The Rabbinate’s game of deceit
Recently, the Israel Democracy Institute published its annual report, “The Israeli Democracy Index, 2014”, which revealed a number of troubling statistics in the range of issues explored. Among other disturbing revelations, according to a survey published in the report, the Chief Rabbinate of Israel suffers from a low level of confidence and trust from the public, with 58% of Jews surveyed expressing little or no confidence in the institution. While sources in the Rabbinate have claimed that their reputation suffers primarily as a result of corruption tied to individuals no longer in the Rabbinate, a look into the Rabbinate’s conversion system, as one example of many, reveals more deeply rooted issues.
Less than a month ago, Israel’s Supreme Court ruled that the Chief Rabbinate’s conversion courts were authorized to revoke the conversion of a woman on the basis of insufficient religious observance by the woman following her conversion. There is no doubt that according to the laws of the State of Israel, the Rabbinate’s conversion courts are authorized to deliver such a ruling. But according to Jewish religious law (Halakha), a legal system to which the Chief Rabbinate is ostensibly bound, there is no authority in existence that is empowered to revoke a conversion based on levels of observance post-conversion.

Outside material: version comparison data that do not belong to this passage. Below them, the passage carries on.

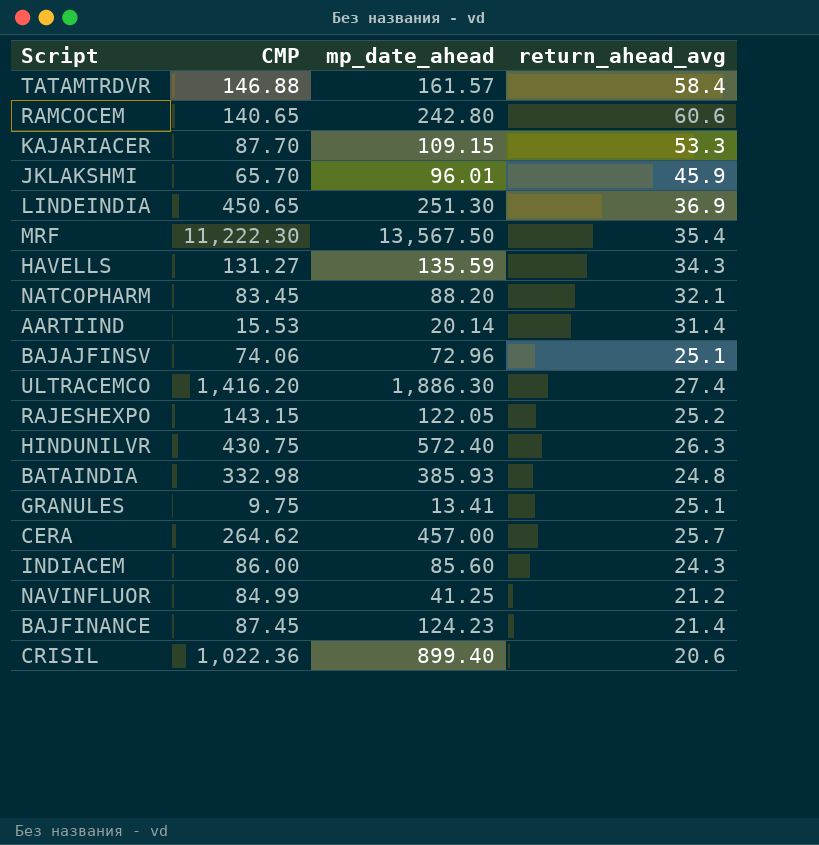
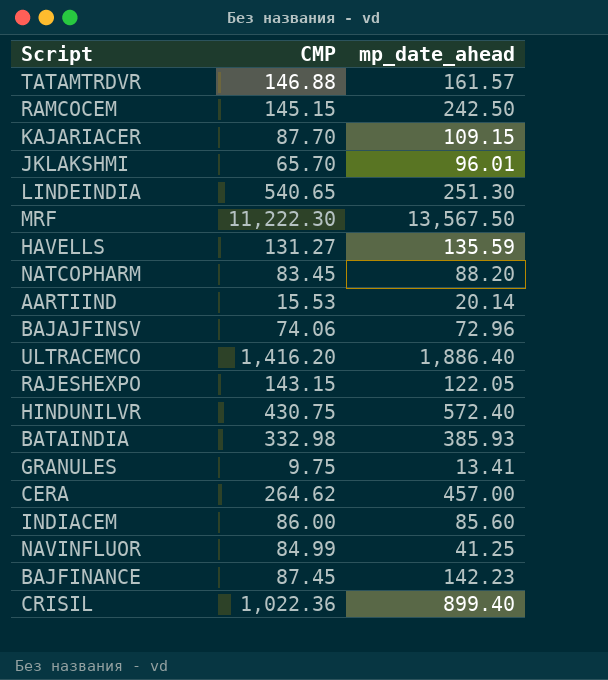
column return_ahead_avg | position: 4 -> none
RAMCOCEM | CMP: 140.65 -> 145.15
RAMCOCEM | mp_date_ahead: 242.80 -> 242.50
LINDEINDIA | CMP: 450.65 -> 540.65
ULTRACEMCO | mp_date_ahead: 1,886.30 -> 1,886.40
BAJFINANCE | mp_date_ahead: 124.23 -> 142.23

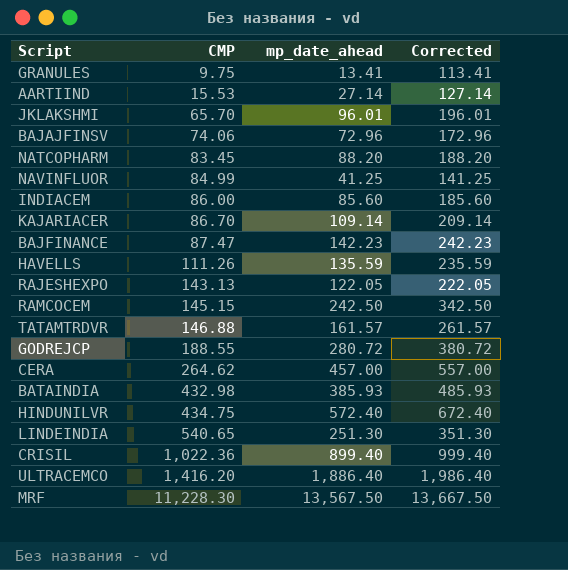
row order: none -> CMP ascending
column Corrected | formula: none -> [mp_date_ahead] + 100
AARTIIND | mp_date_ahead: 20.14 -> 27.14
KAJARIACER | CMP: 87.70 -> 86.70
KAJARIACER | mp_date_ahead: 109.15 -> 109.14
BAJFINANCE | CMP: 87.45 -> 87.47
HAVELLS | CMP: 131.27 -> 111.26
RAJESHEXPO | CMP: 143.15 -> 143.13
row GODREJCP: none -> 188.55 | 280.72 | 380.72
BATAINDIA | CMP: 332.98 -> 432.98
HINDUNILVR | CMP: 430.75 -> 434.75
MRF | CMP: 11,222.30 -> 11,228.30

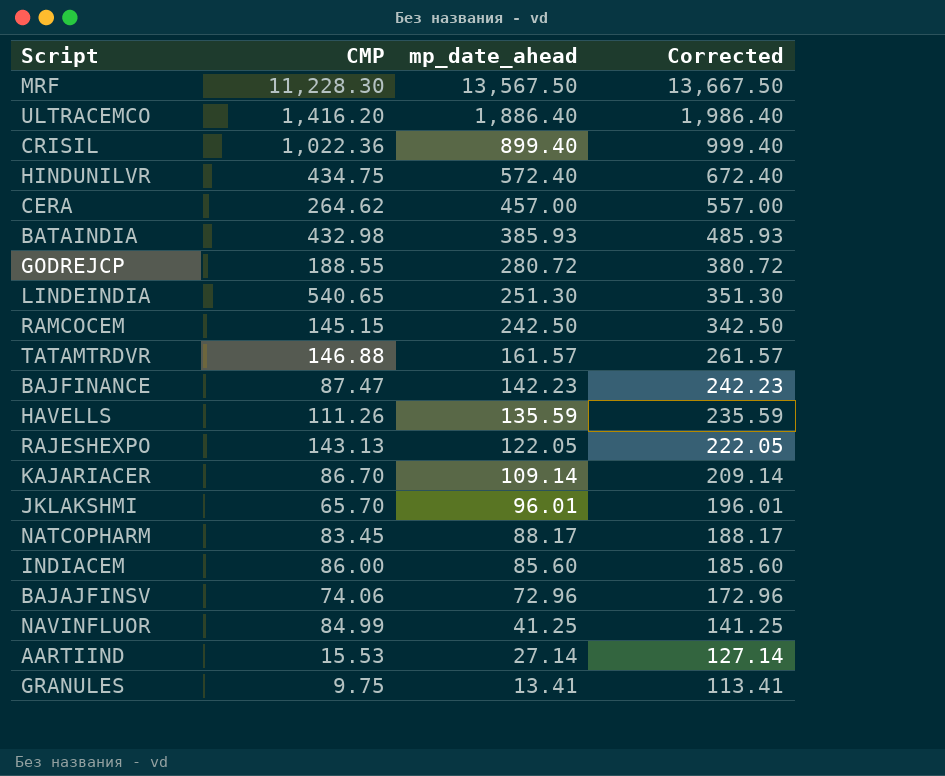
row order: CMP ascending -> mp_date_ahead descending
NATCOPHARM | mp_date_ahead: 88.20 -> 88.17
NATCOPHARM | Corrected: 188.20 -> 188.17

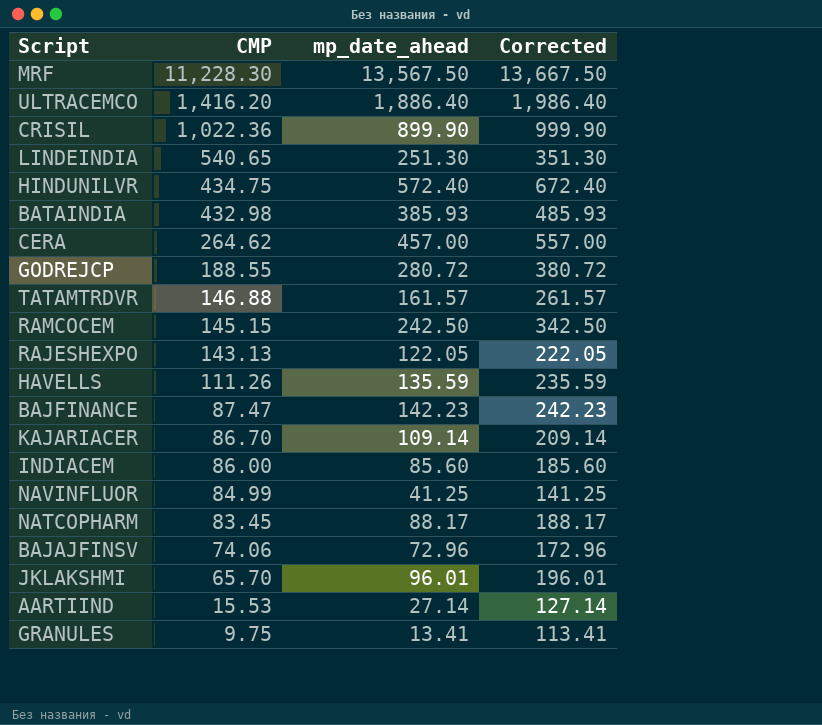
row order: mp_date_ahead descending -> CMP descending
CRISIL | mp_date_ahead: 899.40 -> 899.90
CRISIL | Corrected: 999.40 -> 999.90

From the Middle Ages until our present day, nearly all Halakhic authorities have agreed that even in the most extreme cases of non-observance, in which converts revert to their prior religion immediately following immersion in a ritual bath (mikveh) at the final stage of the conversion process, the converts nevertheless remain Jewish from the perspective of Jewish law, even if they deceived the conversion court about their intent to be observant. According to Jewish law, the only grounds to revoke a conversion are to disqualify the Halakhic fitness of the mikveh in which the convert immersed, to find a serious Halakhic flaw in the circumcision of a male convert, or to prove beyond the shadow of a doubt that the convert had no intent to join the Jewish people at all. Non-observance, in and of itself, does not constitute sufficient evidence, especially in a society where the majority of its members are not observant.
It should be noted that if, indeed, the Chief Rabbinate’s conversion courts are authorized to revoke conversions on the basis of non-observance, then the vast majority of its conversions can in fact be revoked for the following reasons.
According to research published in mid-2014, large portions of Israel’s citizens officially defined as having no religion, who immigrated to Israel on the basis of the Law of Return, are interested in being part of the Jewish people and religion. But the vast majority wish to express their Jewishness in the way that most Israeli Jews do, i.e., through the observance of Jewish traditions at one level or another as expressed by family meals on the Sabbath and Jewish holidays, re-telling of the Exodus from Egypt on the first night of Passover, the affixing of a mezuzah on their homes, etc. In practice, the Chief Rabbinate’s conversion courts have adopted Halakhic approaches which allow for converting citizens under these terms. The problem is that they have adopted such approaches not openly and transparently but through mutual winking and deceit.
In fact, the game of deceit begins with the preparation course converts must attend for a full year before the conversion, a course which requires the study of Halakha at a level of detail that the majority have no intent of observing, rather than focusing on the basics that the vast majority do, in fact, plan to observe. Moreover, the conversion courts test converts in these details of Halakha and demand from them a formal statement which, for most of them, is an outright lie – “I accept upon myself to keep and observe all of the laws of the Torah, all of the Rabbinic laws, and all of the religious traditions of the Jewish people.” Yet it is known to all, both the converts and the judges presiding in these courts, that the large majority of converts do not intend to be religiously observant, but to lead a traditional Jewish life similar to the average Israeli Jew. As such, the Chief Rabbinate’s conversion program has created a situation which actually encourages deceit with the approval of the conversion courts themselves.
As a first step, among others, toward rehabilitating the reputation of the Chief Rabbinate, it is incumbent upon the Rabbinate’s conversion courts to adopt openly and transparently the Halakhic approach which allows for the conversion of those who will be traditional, though not necessarily religiously observant, and to cease the deceitful games which the courts themselves have created. Further, the courts must desist from revoking conversions on the basis of non-observance, a ruling which contradicts Halakhic tradition, and most certainly from basing such rulings on deceit which they themselves encourage.
In general, the Chief Rabbinate must conduct a thorough housecleaning in any number of additional areas, but that is the subject of a separate article.